Bizimkiler dün gece bir nişandaydı. Annemden nişana gelen ailelerden biri oğluna uygun bir eş adayı aradığını söylemiş. Annem de bunu salonda anneannem ile teyzeme anlatıyordu. Bende kulak misafiri oluyordum öyle dinlemiyor ayaklarına yatıp. Annem birden ''ben dedi düşündüm birini ama '' Şöyle ukalaca bir gülümseyiş oturdu yüzüme ulen beni düşündü kesin diye. O sırada içten içe bir ses şunu söylüyormuş meğerse '' nahh seni düşünüyor '' Eskiden olsa beni düşünse tepki göstereceğim cümleye şimdi ihtiyaç duyuyorum çok enteresan. Evde kalmışlık böyle bir şey olsa gerek. Annem ailemizden başka bir kızın ismini söylemesin mi . Dünya başıma yıkıldı sanki o ukalaca gülüş birden içine kaçtı . Boğazıma nedensiz bir yumru oturdu. Zaten anneannemde tek çeyizim olan tencere takımlarımı da komşuya ev hediyesi olarak vermiş onun moral bozukluğuna bir de bu eklenince Nejat Alp, Ümit Besen'e bağladım.Bu sırada ekstradan dayımın yaptığı espriler var ben ve Burçine. '' Siz artık evde kaldınız , yaşlandınız ya '' şeklinde. İnsanın ailesinin artık umudu kesmesi de çok koyuyormuş be arkadaş.
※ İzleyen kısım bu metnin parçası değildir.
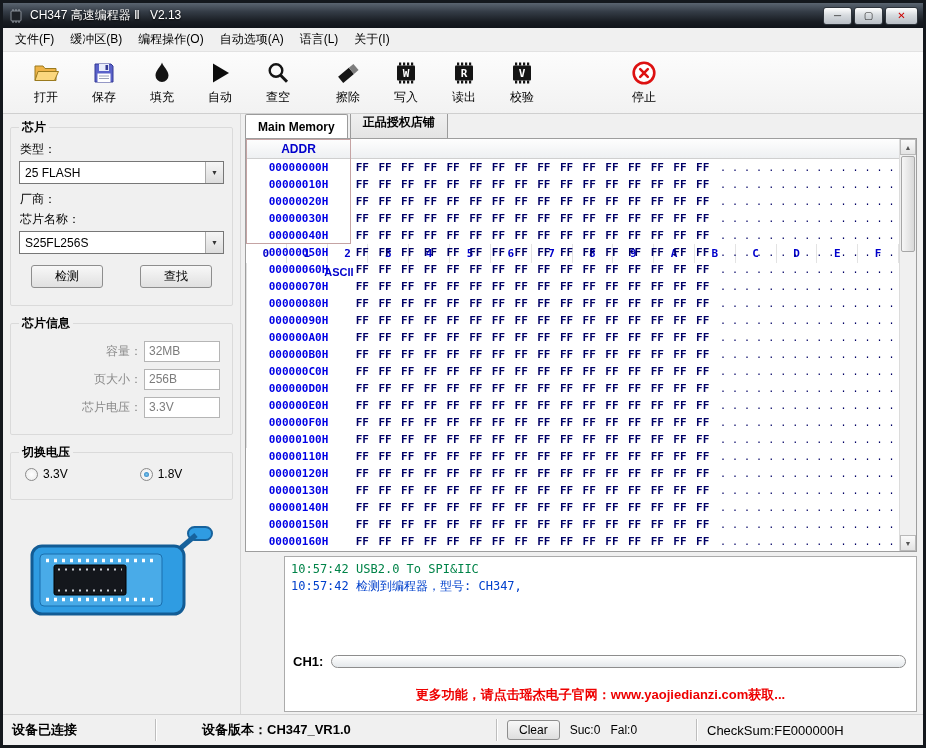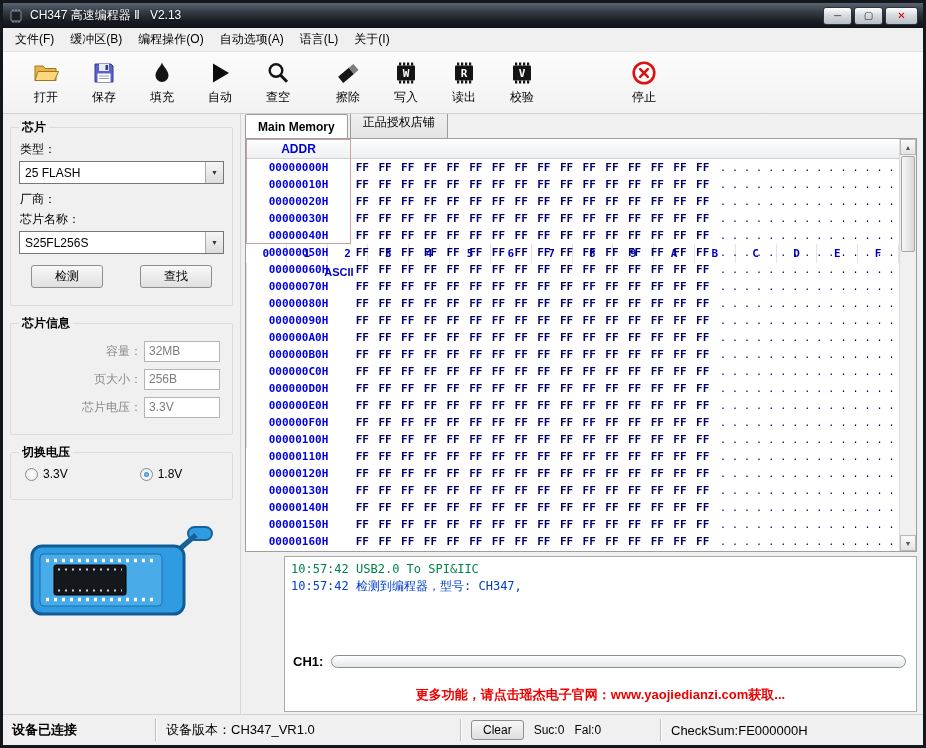--- a/index.html
+++ b/index.html
@@ -64,21 +64,21 @@
           background:radial-gradient(#fff,#e9e9e9); position:relative; }
   .rdot.selected::after { content:""; position:absolute; left:3px; top:3px; width:5px; height:5px;
                           border-radius:50%; background:radial-gradient(#7ec9ef,#1f74b8); }
   .chip-art { margin-top:22px; display:flex; justify-content:center; }
 
   
   .right-panel { flex:1; display:flex; flex-direction:column; padding:0 6px 0 4px; overflow:hidden; }
   .tabs { height:24px; flex:0 0 24px; display:flex; align-items:flex-end; }
   .tab { height:33px; padding:0 12px; display:flex; align-items:center; border:1px solid #9b9b9b;
          border-bottom:none; background:linear-gradient(#f4f4f4,#e4e4e4); margin-right:2px;
-         border-radius:2px 2px 0 0; cursor:default; }
+         border-radius:2px 2px 0 0; cursor:default;font-weight:bold; }
   .tab.active { height:24px; background:#fff; font-weight:bold; }
 
   .hexview { flex:0 0 414px; height:414px; border:1px solid #9e9e9e; background:#fff;
              position:relative; padding-right:17px; overflow:hidden; }
   .hexhead { display:flex; height:20px; background:linear-gradient(#fefefe,#eef0f2);
              border-bottom:1px solid #cfcfcf;flex-direction:column; }
   .addrhead { width:105px; flex:0 0 105px; text-align:center; line-height:19px; font-weight:bold;
               color:#0000cc; border:1px solid #c5a3a3; font-size:12px; }
   .colheads { flex:1; display:flex; }
   .hexcol { flex:1; text-align:center; line-height:19px; font-weight:bold; color:#0000cc;
@@ -113,21 +113,21 @@
               background:linear-gradient(#ffffff,#e4e8eb); overflow:hidden; }
   .promo { position:absolute; left:0; right:0; bottom:7px; text-align:center;
            color:#ee0000; font-weight:bold; font-size:13px; }
 
   
   .statusbar { height:31px; flex:0 0 31px; background:#f0f0f0; border-top:1px solid #d2d2d2;
                display:flex; align-items:center; font-size:13px; }
   .sb-sep { width:0; height:22px; border-left:1px solid #bdbdbd; border-right:1px solid #ffffff; }
   .sb-seg { display:flex; align-items:center; padding-left:9px; height:100%; }
   .sb-status  { width:152px; flex:0 0 152px; font-weight:bold; }
-  .sb-version { width:303px; flex:0 0 303px; font-weight:normal; }
+  .sb-version { width:303px; flex:0 0 303px; font-weight:bold;margin-left:36px; }
   .sb-counts  { width:198px; flex:0 0 198px; gap:10px; }
   .sb-check   { flex:1; }
   .clear-btn { padding:2px 11px; border:1px solid #8e8e8e; border-radius:3px;
                background:linear-gradient(#f8f8f8,#dedede); font-size:12px; font-family:inherit; }
   .count-text { font-size:12px; }
 </style>
 </head>
 <body>
 
 <div class="window">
Şimdi gecenin bu kör vaktinde aklımda gereksiz gelecek kaygılarıyla oturmaktayım. Halbuki gelişine yaşa di mi kardeş ! Olmuyor işte . Olduramadığım oluşum bu yıllardır. Yalnız kalma korkusu tüm düşünce değişimlerinin anası zaman ilerledikçe.
Yine düşüncelerimin biri bir diğerini yakalayamazken daha fazla saçmalamadan yatayım ben . İyi geceler diler, öperim.

Dipnot : Bugün benim doğumgünümdü. Uzun zamandır yaşamadığım duyguları yaşadım. Burçinim, Pınarım, Taki yanımdaydılar. Ailem . Telefonlaştığım ama görüşme fırsatı yakalayamadığımız arkadaşlarım. Şımarık bir çocuk gibiydim adeta. Yaşlanırken güzel şeyler yaşamaya başladığımı hissettim. Büyümek istemiyorum.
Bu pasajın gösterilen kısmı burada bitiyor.